2013 / autobiography / Award Winning Australian Writing / biography / children's story books / novels / playwriting / Poetry / short story / songs / TV drama / writers group

Meet the Writers of Us Mob

Jeanine LeaneUs Mob Writing is a group of First Nations Australians peoples’ with both emerging and established writers, poets and playwrights. Their writers past and present have written poetry, plays, songs, documentary films, short films, TV dramas, children’s story books, novels, short stories, biographies, and autobiographies.

They include in their company national and international major literary award winners, a national literary awards judge, and multiple nationally and internationally published, performed and produced writers. They meet every third Friday of the month at the ACT Writers Centre Workshop room.

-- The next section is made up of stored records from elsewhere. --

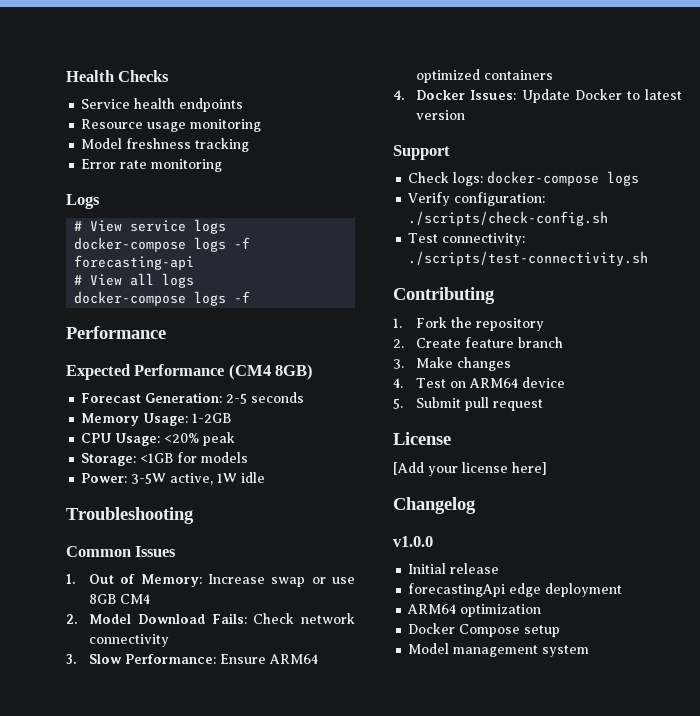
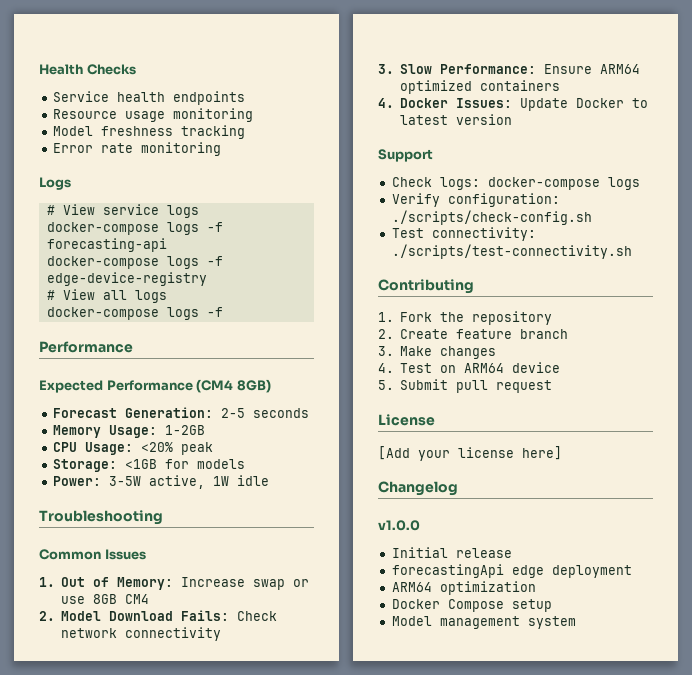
+ docker-compose logs -f edge-device-registry

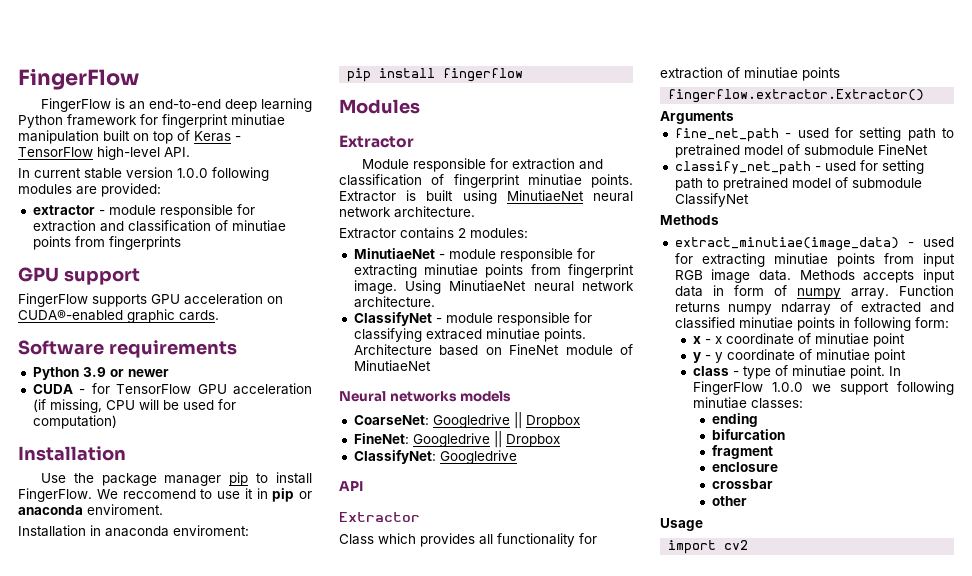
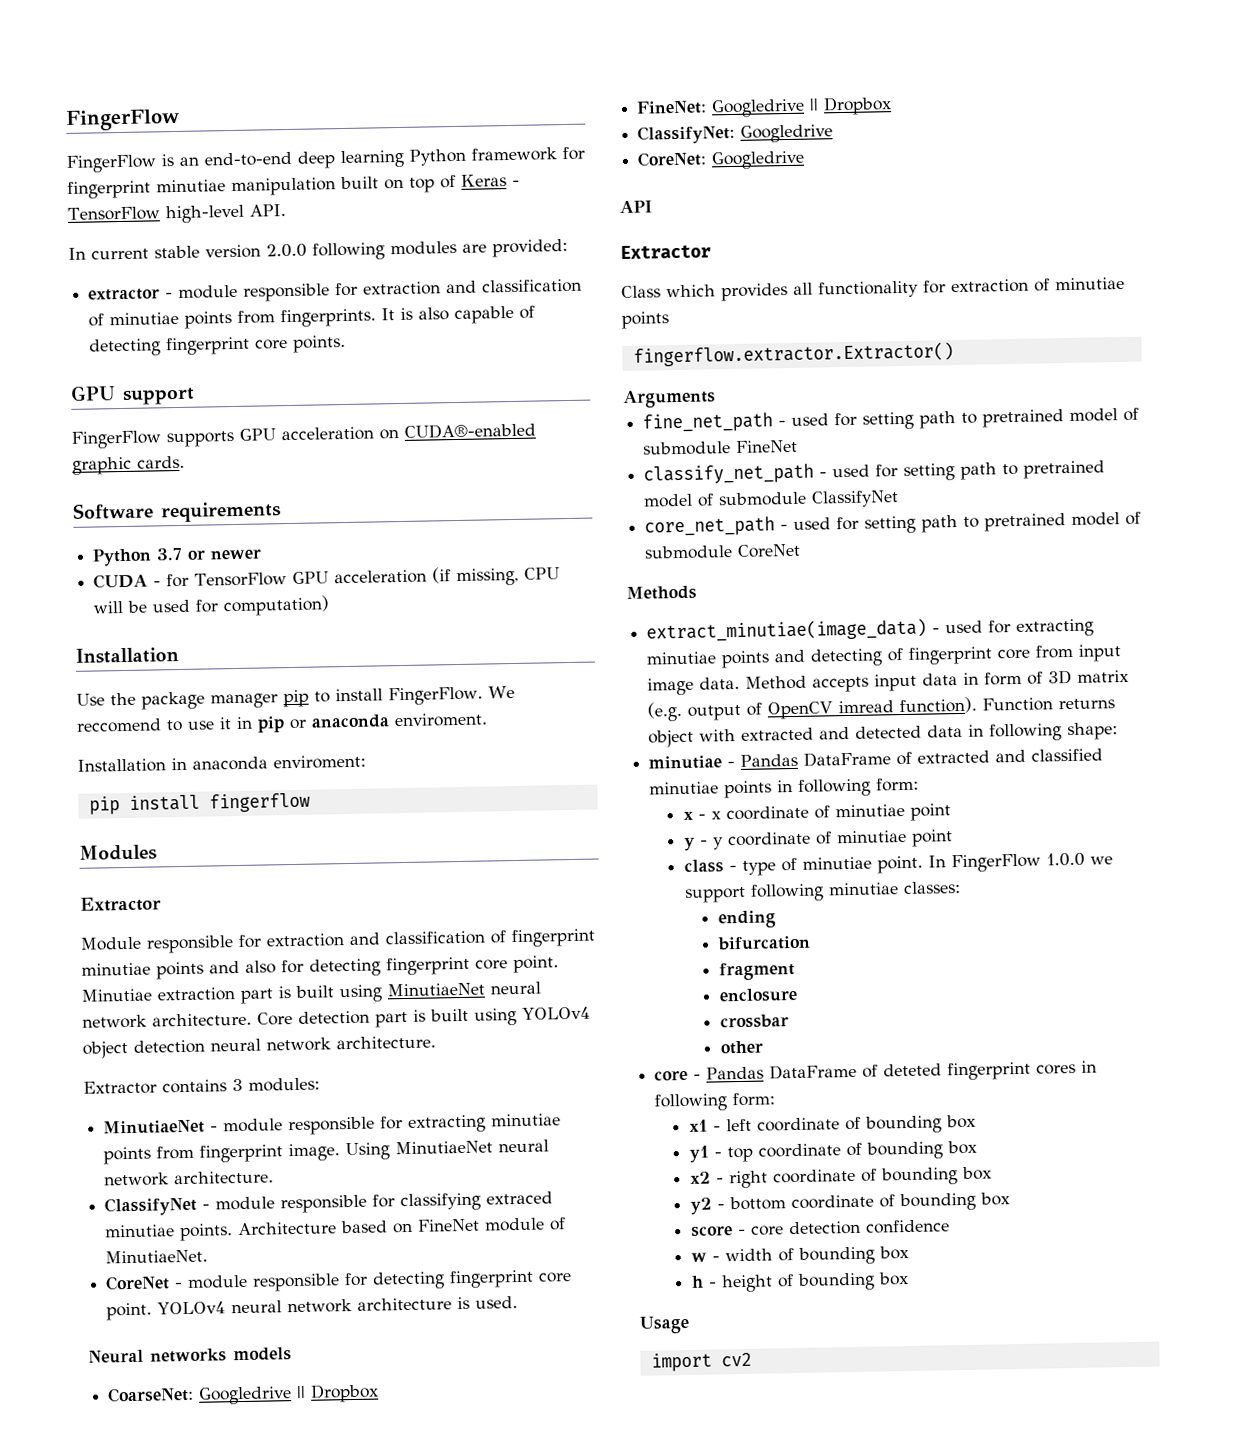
- In current stable version 1.0.0 following modules are provided:
+ In current stable version 2.0.0 following modules are provided:
- extractor - module responsible for extraction and classification of minutiae points from fingerprints
+ extractor - module responsible for extraction and classification of minutiae points from fingerprints. It is also capable of detecting fingerprint core points.
- Python 3.9 or newer
+ Python 3.7 or newer
- Module responsible for extraction and classification of fingerprint minutiae points. Extractor is built using MinutiaeNet neural network architecture.
+ Module responsible for extraction and classification of fingerprint minutiae points and also for detecting fingerprint core point. Minutiae extraction part is built using MinutiaeNet neural network architecture. Core detection part is built using YOLOv4 object detection neural network architecture.
- Extractor contains 2 modules:
+ Extractor contains 3 modules:
- Architecture based on FineNet module of MinutiaeNet
+ Architecture based on FineNet module of MinutiaeNet.
+ CoreNet - module responsible for detecting fingerprint core point. YOLOv4 neural network architecture is used.
+ CoreNet: Googledrive
+ core_net_path - used for setting path to pretrained model of submodule CoreNet
- extract_minutiae(image_data) - used for extracting minutiae points from input RGB image data.
+ extract_minutiae(image_data) - used for extracting minutiae points and detecting of fingerprint core from input image data.
- Methods accepts input data in form of numpy array. Function returns numpy ndarray of extracted and classified minutiae points in following form:
+ Method accepts input data in form of 3D matrix (e.g. output of OpenCV imread function). Function returns object with extracted and detected data in following shape:
+ minutiae - Pandas DataFrame of extracted and classified minutiae points in following form:
+ core - Pandas DataFrame of deteted fingerprint cores in following form:
+ x1 - left coordinate of bounding box
+ y1 - top coordinate of bounding box
+ x2 - right coordinate of bounding box
+ y2 - bottom coordinate of bounding box
+ score - core detection confidence
+ w - width of bounding box
+ h - height of bounding box

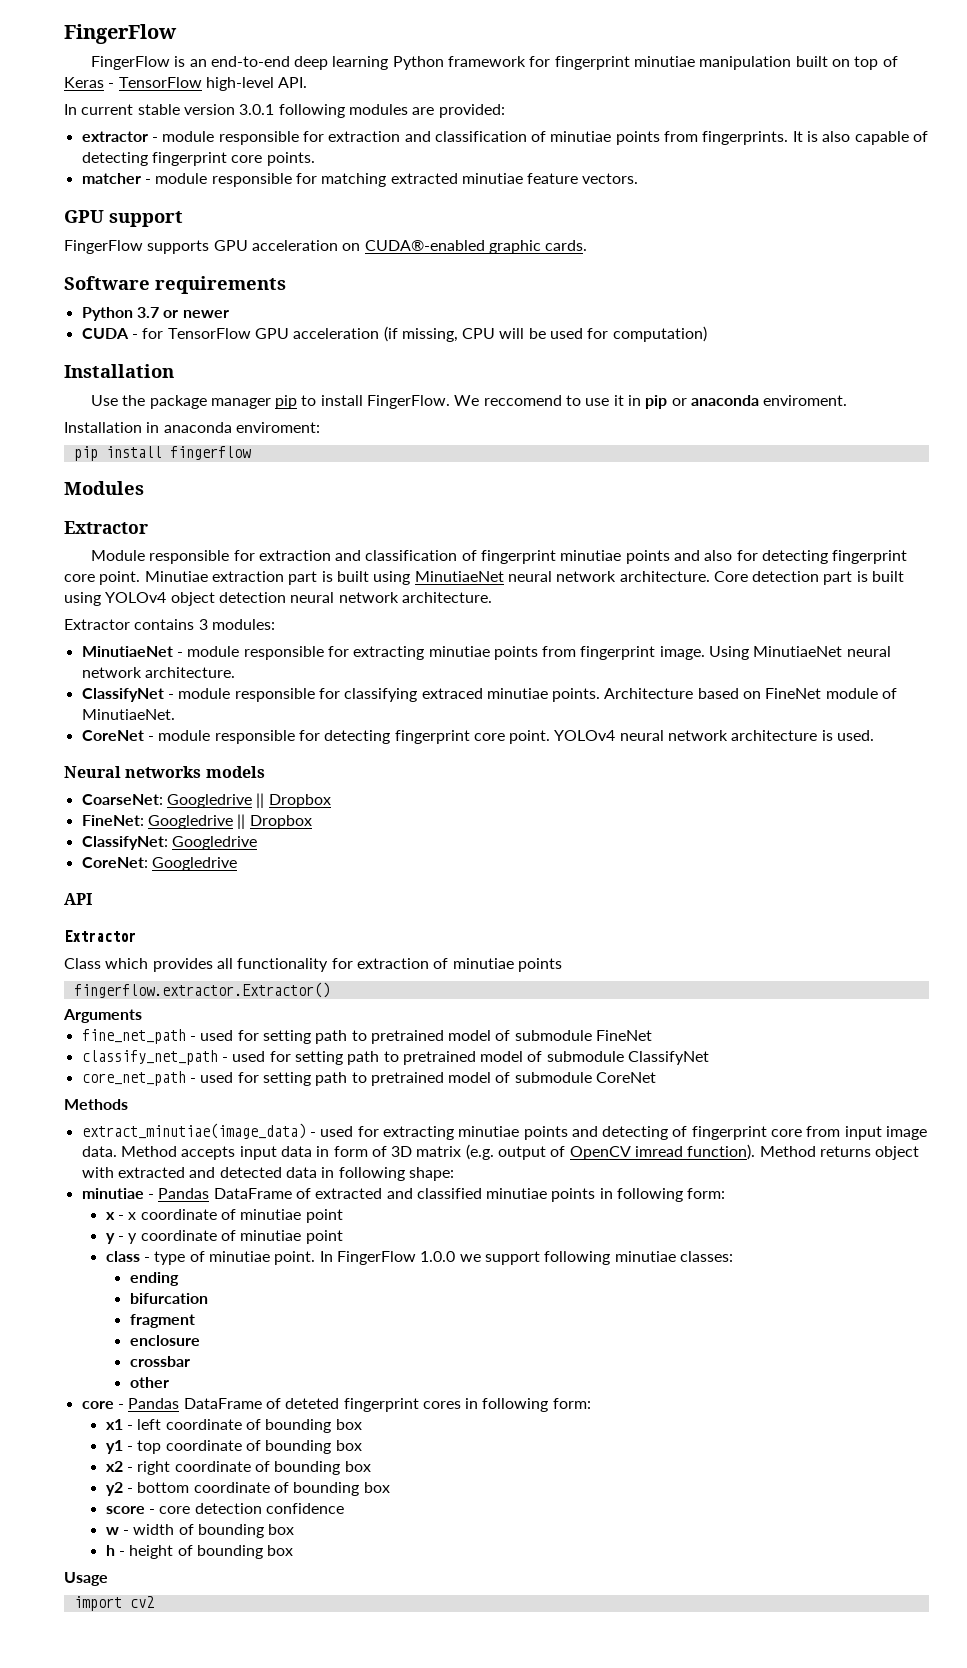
- In current stable version 2.0.0 following modules are provided:
+ In current stable version 3.0.1 following modules are provided:
+ matcher - module responsible for matching extracted minutiae feature vectors.
- Function returns object with extracted and detected data in following shape:
+ Method returns object with extracted and detected data in following shape:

Dr. Jeanine Leane is a Wiradjuri woman from South-west New south Wales. A Doctorate in the literature of Aboriginal representation followed a long teaching career at secondary and tertiary levels. Formerly a Research Fellow at the Australian Institute of Aboriginal and Torres Strait islander Studies, she currently holds a post-doctoral fellowship in the Australian Centre for Indigenous History at the Australian National University. In 2010, Jeanine’s first volume of poetry, Dark Secrets After Dreaming: AD 1887-1961 won the Scanlon Prize for Indigenous Poetry from the Australian Poets’ Union and her manuscript, Purple Threads won the David Unaipon Award at the Queensland Premier’s Literary Awards and was shortlisted for the 2012 Commonwealth Book Prize and the 2012 Victorian Premier’s Award for Indigenous Writing. Jeanine is the recipient of an Australian Research Council grant for a proposal called Reading the Nation: A critical study of Aboriginal/Settler representations in the contemporary Australian Literary Landscape.

At what age did you begin writing, and what did you write?

I have been writing since I was a child in the country and the mailman used to deliver bread wrapped up in brown paper and my aunties used to tell me to write a book on the paper. I wrote heaps.

A book or poem you often return to is…  To Kill a Mockingbird by Nellie Harper Lee

Full-time or part-time poet?  I’m a full time writer who holds a research position at ANU and I divide my time between poetry, prose and non-fiction. At the moment I am focussing on writing the book that is emerging from my doctoral thesis as I have a publishing contract for this work.

If you we’re offered a brunch with T.S. Eliot or Margaret Atwood, which acquaintance would you opt for, and why?

T.S Eliot by a long shot because he is a superb imagist. The Love-song of J. Alfred Prufrock (1920) is one of my favourite poems.

Tell us about your career highlight to date.

There have been several. I won the David Unaipon Award in 2010 for my manuscript Purple Threads (UQP) which when published went on to be a finalist for the Commonwealth Writers Prize. In 2010 I also won the Scanlon Prize for Indigenous Poetry for a chapbook of poems Dark Secrets After Dreaming: A.D 1887-1961 (Presspress). I was awarded a PhD in literature in 2011, was successful in winning an Australian Research Council grant to write on and produce a book on historical representations of Aboriginal people in the works of Katharine Prichard, Xavier Herbert, Patrick White, David Malouf and Kate Grenville and won a postdoctoral fellowship at ANU in the Australian Centre for Indigenous History.

What is the greatest challenge you find yourself facing when writing?

Too much to say and not enough time.